Siardus stamt uit een fries adelsgeslacht en studeerde in de kloosterschool
van Mariengaarde, waar toendertijd de hl. Fredericus abt was. Hier vroeg hij
waarschijnlijk voor 1175 om opname in het noviciaat. Na 20 jaren kloosterleven
werd hij 1194 tot vijfde abt van Mariengaarde gekozen. Niets in zijn houding
verschilde hem van zijn medebroeders, niet wat betreft habijt, eten of woonverhoudingen.

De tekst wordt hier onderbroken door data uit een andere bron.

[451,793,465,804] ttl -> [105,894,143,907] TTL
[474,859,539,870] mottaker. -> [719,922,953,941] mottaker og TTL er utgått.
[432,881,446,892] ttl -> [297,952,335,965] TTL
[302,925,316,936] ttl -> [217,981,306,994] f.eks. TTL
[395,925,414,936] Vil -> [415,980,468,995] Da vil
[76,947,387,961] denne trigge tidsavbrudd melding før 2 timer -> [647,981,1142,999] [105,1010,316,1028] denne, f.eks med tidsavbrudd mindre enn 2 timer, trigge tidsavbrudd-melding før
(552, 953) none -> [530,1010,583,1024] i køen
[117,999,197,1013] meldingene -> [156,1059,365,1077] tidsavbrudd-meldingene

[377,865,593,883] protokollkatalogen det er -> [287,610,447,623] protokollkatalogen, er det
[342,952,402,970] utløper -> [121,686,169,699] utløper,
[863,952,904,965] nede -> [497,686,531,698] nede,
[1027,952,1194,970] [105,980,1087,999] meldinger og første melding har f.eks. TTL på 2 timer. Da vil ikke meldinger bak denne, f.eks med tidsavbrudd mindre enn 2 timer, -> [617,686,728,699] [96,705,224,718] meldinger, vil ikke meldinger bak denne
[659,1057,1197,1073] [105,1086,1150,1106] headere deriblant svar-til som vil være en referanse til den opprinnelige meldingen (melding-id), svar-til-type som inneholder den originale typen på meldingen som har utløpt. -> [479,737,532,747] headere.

Zo leidde hij als goede herder zijn klooster en wel op materieel als ook op
spiritueel gebied. Mariengaarde werd een bloeiende abdij. Als Siardus zich op
reis begaf, nam hij steeds een grote korf of mand met brood mee, om zijn proviant
aan de armen te verdelen. Hij bezat het charisma, haat te sussen en strijdende
parteien te verzoenen. Siardus begeleidde zijn medebroeders bei de handarbeit,
vooral op het veld. Onder aanleiding van hun abt reciteerden de premonstratenzers
van Mariengaarde de psalmen tijdens het werk. De medebroeders, die het huis
moesten verlaten, wensde hij drie dingen: een vrolijk begin van de reis, een
vredevol oponthoud en een goede terugkeer. Na 36 jaar als abt beeindigde Siardus
zijn aardse leven op 13 november 1230.
Relikwiën: Tongerlo, Windberg en Leffe
Bevestiging van de cultus: 22 januari / 8 maart 1728 door Benedictus XIII
Ikonographie: als abt, brood aan arme en pelgrims verdelend, met gesel, kruis
en zegepalm.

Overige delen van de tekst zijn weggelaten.